--- GIVEN DATA Enclosed Below ---

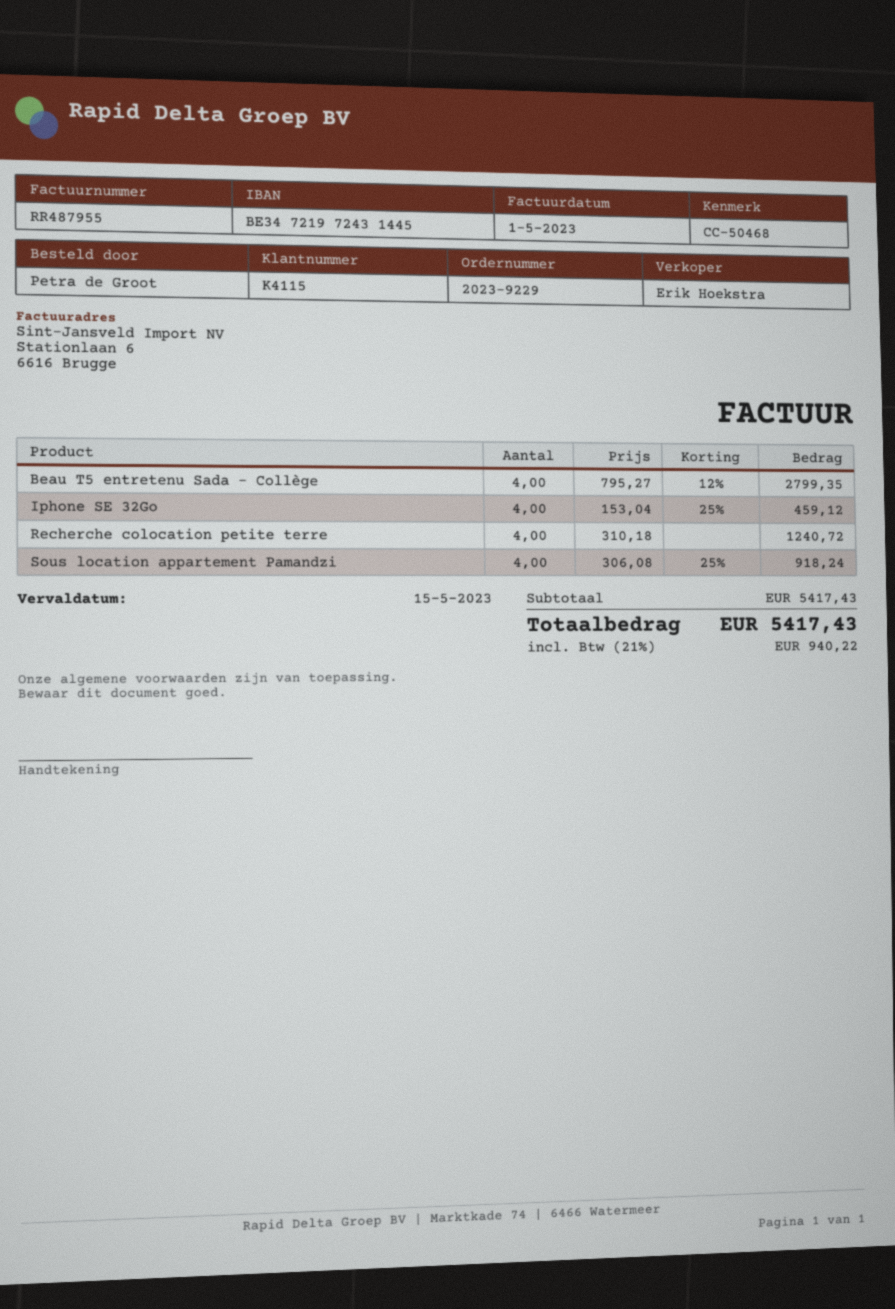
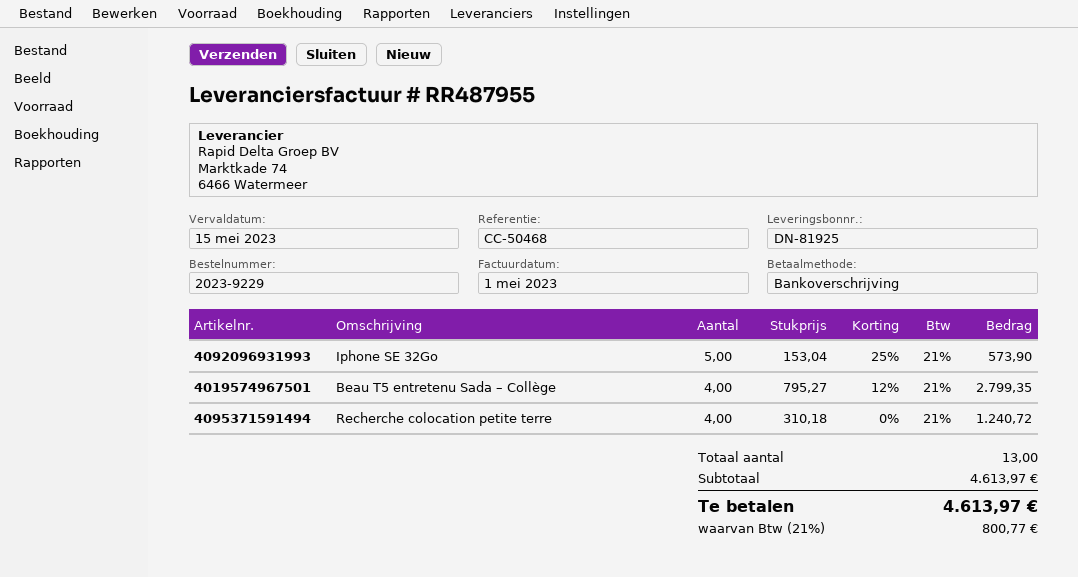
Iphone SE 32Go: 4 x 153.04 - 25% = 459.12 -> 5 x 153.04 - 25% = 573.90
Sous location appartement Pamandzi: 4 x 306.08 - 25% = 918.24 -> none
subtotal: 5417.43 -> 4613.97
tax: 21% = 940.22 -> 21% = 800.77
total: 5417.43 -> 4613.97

--- End of Enclosed GIVEN DATA ---
--- GIVEN DATA Enclosed Below ---

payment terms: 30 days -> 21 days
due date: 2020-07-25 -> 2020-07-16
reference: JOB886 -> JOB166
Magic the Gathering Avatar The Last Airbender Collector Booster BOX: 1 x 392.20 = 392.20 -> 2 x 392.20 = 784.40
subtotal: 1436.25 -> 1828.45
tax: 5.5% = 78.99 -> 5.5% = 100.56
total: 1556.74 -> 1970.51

--- End of Enclosed GIVEN DATA ---

Begin at the line that has "Magic the Gathering" in the entries above; stop after the line that has "total: 1556.74 -> 1970.51". Transcribe exactly those lines and no others.

**TASK SOLUTION**
Magic the Gathering Avatar The Last Airbender Collector Booster BOX: 1 x 392.20 = 392.20 -> 2 x 392.20 = 784.40
subtotal: 1436.25 -> 1828.45
tax: 5.5% = 78.99 -> 5.5% = 100.56
total: 1556.74 -> 1970.51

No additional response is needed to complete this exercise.